Early embryology; using giant 3-5 part enzymes (Introduction)

by David Turell @, Friday, January 27, 2017, 05:02 (2639 days ago) @ David Turell

The question is how did evolution every invent the complexity seen in enzymes used early in development of the embryo. The giant molecules had to all be put together at once to be effective in helpin the embryo:

http://www.agnosticweb.com/index.php?mode=posting&id=23654&back=entry

"Very early embryos (at the two- or four-cell stage in mouse or human respectively) undergo a critical transition: they have to go from relying on RNAs and proteins loaded into the egg before fertilization by the mother, to making their own RNA and protein.

"The phenomenon is called embryonic genome activation. In order to activate their genomes, embryos have to remove maternal and paternal epigenetic modifications and create new ones appropriate to the embryonic genome.

"such major reprogramming of the genome requires metabolites such as α-ketoglutarate, essential for protein and DNA demethylation, acetyl-CoA required for protein acetylation, [and] ATP for phosphorylation of substrates.

"Normally these metabolites are made by specialized enzymes that are part of the tri-carboxylic acid (TCA) cycle. The TCA cycle takes place in the mitochondria, specialized organelles that produce energy for the cell. The mitochondria take up a compound called pyruvate, which is then converted to acetyl-CoA by the enzyme pyruvate dehydrogenase (PDH), and the resulting acetyl-CoA enters the TCA cycle, to produce the other metabolites and ATP.

***

"Pyruvate is absolutely required for development to proceed. It can come from the fluid in the oviduct -- it can be imported by the embryo. PDH is also absolutely required for development. But where is PDH enzyme activity if not in the mitochondria?

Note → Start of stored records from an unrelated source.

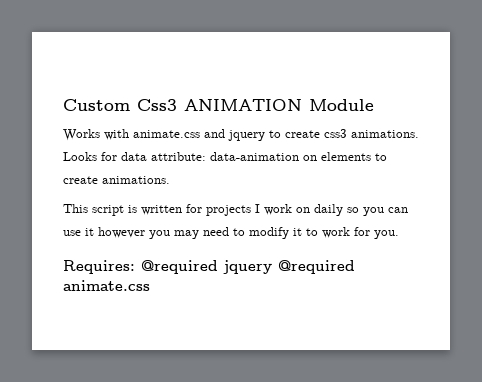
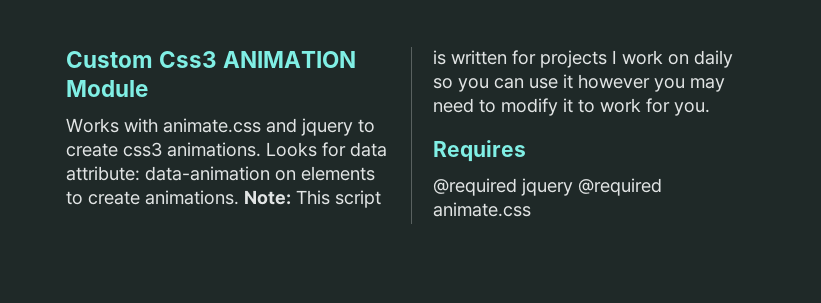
- Looks for data attribute: data-animation on elements to create animations.
- This script is written for projects I work on daily so you can use it however you may need to modify it to work for you.
+ Looks for data attribute: data-animation on elements to create animations. Note: This script is written for projects I work on daily so you can use it however you may need to modify it to work for you.
- Requires: @required jquery @required animate.css
+ Requires
+ @required jquery @required animate.css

And what about the TCA cycle enzymes?

***

"I looked up pyruvate dehydrogenase and found to my astonishment that it is not one enzyme but an enormous complex of three different enzymatic activities clustered together on a cube-shaped core of 24 units, or alternatively a dodecahedral core of 60 units. The enzymes work together to turn pyruvate into acetyl CoA in a three-step process, handing off to each other as the reaction proceeds.

"Let me emphasize: this is a core enzymatic activity. The TCA cycle is important to the process by which cells make ATP, the energy currency of the cell. PDH is the link that connects glycolysis, the breakdown of sugars, to the TCA cycle. Without it cells would obtain much less energy from the breakdown of sugars. But it is also essential for embryonic development past the two- to four-cell stage (in mice and humans, and presumably other mammals).

"It's also essential for bacteria like E. coli, where it has a similar structure and three-step reaction. This is an ancient enzyme complex, yet of great sophistication.

"How could early cells have assembled such a structure, bringing together separate enzyme activities to work cooperatively? Getting enzymes to assemble into multi-subunit structures is non-trivial, requiring multiple side-chain interactions and three-dimensional fit. Even further, the genes encoding these enzymatic activities of the PDH complex are clustered together into a single operon in E. coli. They are neighbors, side-by-side in E. coli's genome, and co-expressed. Of course, that's how an intelligent designer would do it. What's the use of part of a complex? Make the enzymes together and assemble them into a factory to turn pyruvate into acetyl CoA -- it's much more efficient.

***

"Update: Since I wrote this piece I discovered that according to Voet and Voet's biochemistry textbook, PDH complex carries out five enzymatic activities to produce acetyl-CoA, not three, and they state that the PDH complex is the largest eukaryotic enzyme complex known."

Comment: the usual chicken and egg problem in the chemistry of evolution. How was this complex developed to support fetus development. It had to be all at once, not step by step, which would not produce embryos. Design agency is an obvious answer to the problem, not natural chance.